From my Gartner Blog - The Virtual Patch Analyst

Is there a need, or place for a “virtual patch analyst”?

If you look at our guidance on vulnerability management, you’ll see that one of the key components we suggest our clients to consider is preparing for mitigation actions, when the immediate vulnerability remediation is not possible. We often see organizations scrambling to do it because they haven’t spent time in advance to build the process, and they don’t have a menu of prepared mitigations to use. Those could include the NIPS, WAFs, etc, but how many would be comfortable to rush the implementation of a “block” signature on those?

mitigation-analyst

Normally this wouldn’t require a FTE, but big organizations could in fact have enough work on this to justify one. Keeping in mind there are many mitigation options, including NIPS, WAF, HIPS, vendor workarounds, application control, additional monitoring, etc. So, one of the challenges for such role to exist is the broad skillset required. Someone capable of understanding the implications of SMB protocol configuration tweaking on Windows and, at the same time, able to write a WAF signature? Hard, but not impossible.
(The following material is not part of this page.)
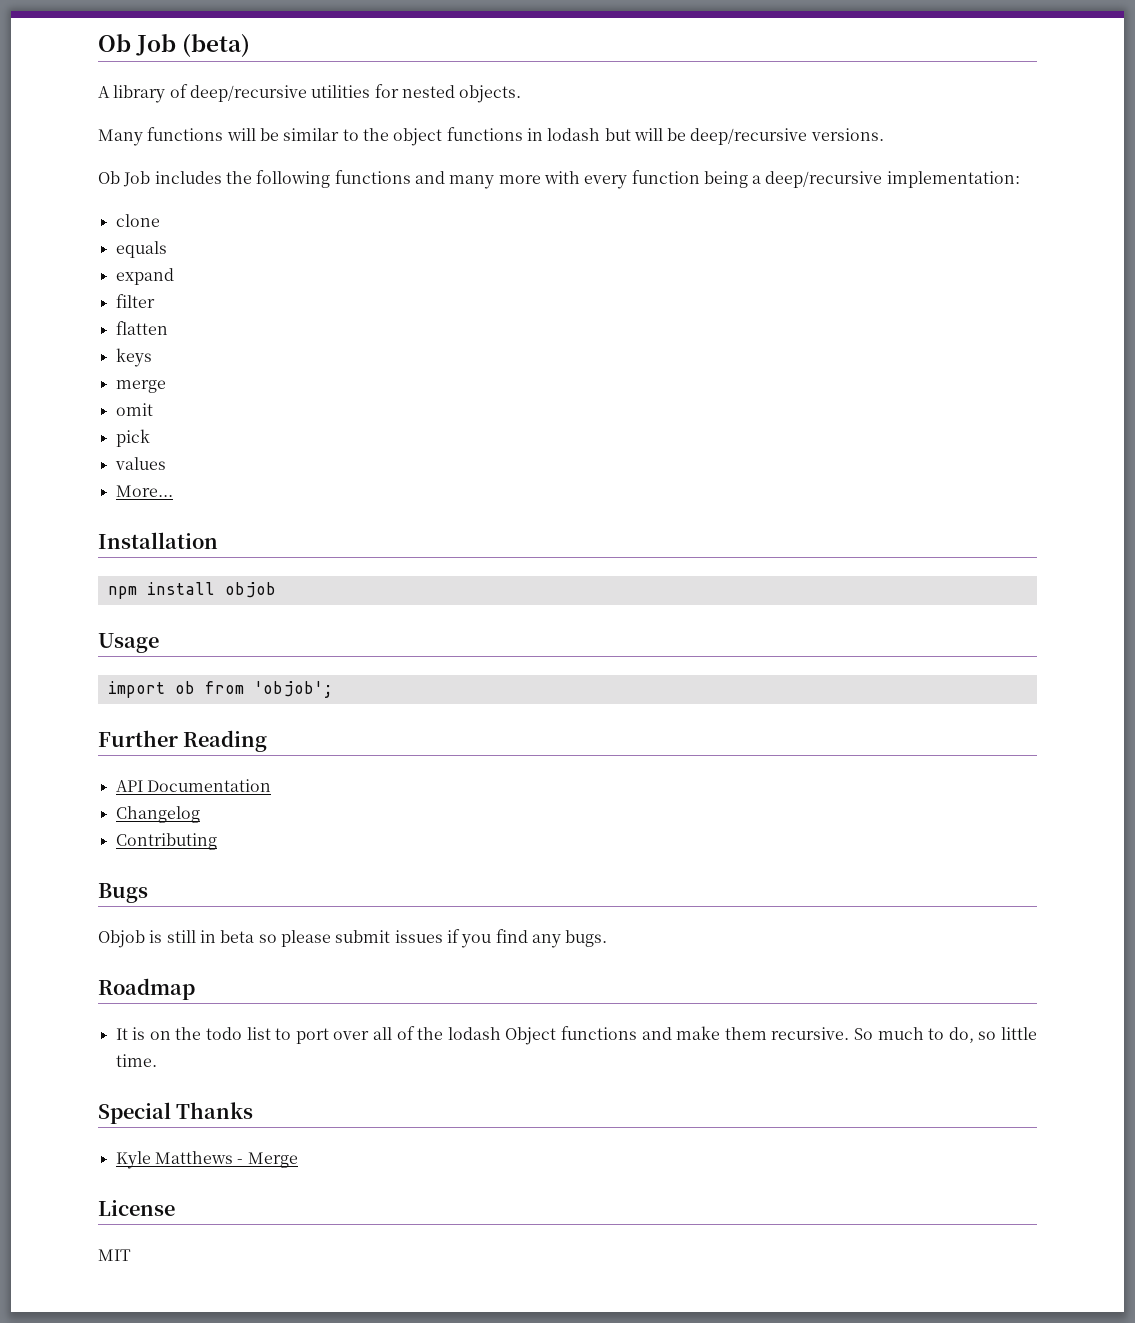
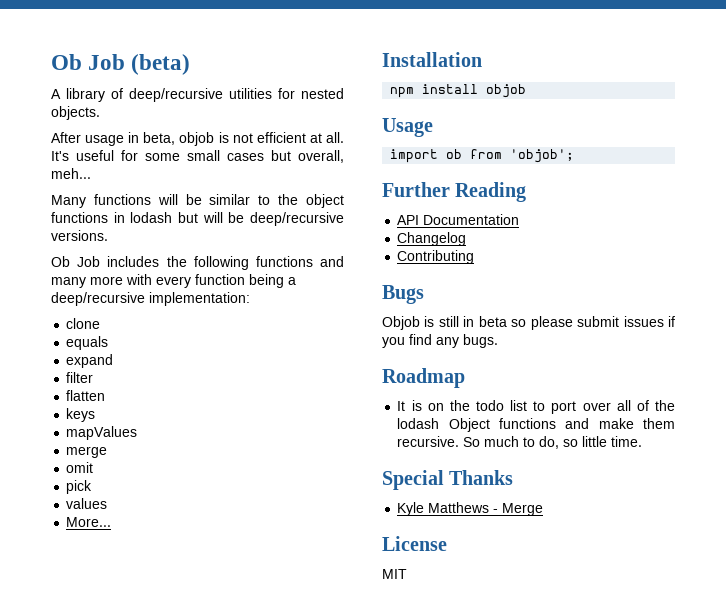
(522, 94) none -> [51,132,344,146] [51,150,344,163] [51,168,91,179] // After usage in beta, objob is not efficient at all. It's useful for some small cases but overall, meh...
(152, 357) none -> [66,426,138,440] // mapValues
Even if the complete skillset to create the mitigation actions is something hard to find on a single professional, there’s still a lot of work around coordination and process management. The virtual patch analyst may not need all those skills, just some basic understanding of what is being done on each case. The bulk of the work is maintaining the menu of options, getting the right people engaged to develop them and coordinating the process when one needs to be implemented.  Having such role as part of a vulnerability management team is something a big enterprise could do to ensure unacceptable risks are mitigated while a definitive solution for them is not available.

Is there anyone out there working on such role? I would love to hear more about it!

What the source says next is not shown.